God can be so frustrating.

There are times, maybe you’re better than me so you don’t know what I’m talking about, but there are times when I jump into the strange new world of the Bible and I just want to say, “C’mon God! Really?”

Moses is a good-for-nothing shepherd. And he doesn’t even have his own flock to look after. He’s working for his father-in-law. So we’ve got this guy, who needs a handout from a relative, working out and around Mt. Horeb, which means wasteland, and he encounters the burning bush. 

Or, better but, the burning bush encounters him.

Does it ever surprise you that the Lord needs numbskulls to bring about God’s will?

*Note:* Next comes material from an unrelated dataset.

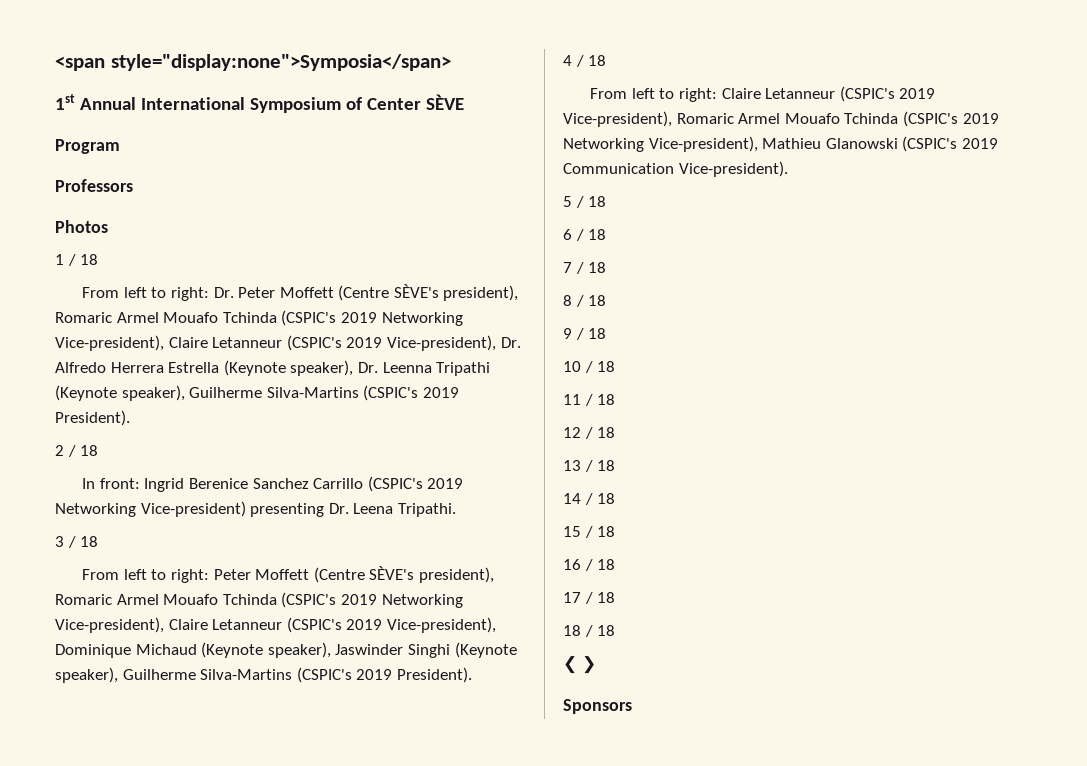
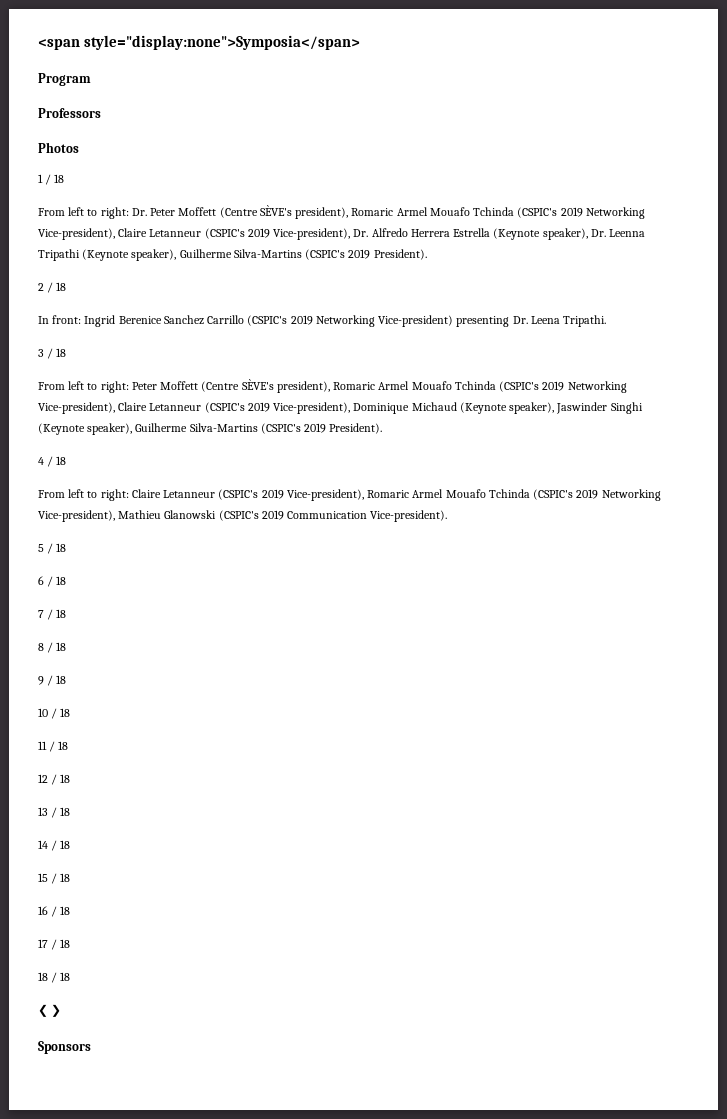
[55,94,464,113] // 1st Annual International Symposium of Center SÈVE -> (360, 42) none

I mean, just take a cursory glance at just about any book in the Bible and you liable to come across someone who has no business being in God’s business and yet, that’s how God runs the show.

And that’s not even mentioning who God calls upon outside of the Bible.

To bring it close to home, there are 29 portraits of pastors right underneath us and there’s a better than good chance that the vast majority of them never thought they would have their picture up on the wall of a church.

And yet, here we are.

Sometimes I wish God would start calling better people for God’s purposes. Surely, the world could do to have the best and the brightest working for the kingdom. 

But, then again, if God only called the best, then I certainly wouldn’t be here, and neither would any of you.

John Calvin, who gets quoted across the street far more than here once said, “God is so great, that God is able to condescend to miserable people just like us to accomplish God’s good.”

How odd of God.

And, notably, it’s important to notice the distinction between “I found God,” and “God found me.” Throughout the strange new world of the Bible, people do, indeed, go looking for God but they usually go looking in all the wrong places whereas God shows up in the unexpected places.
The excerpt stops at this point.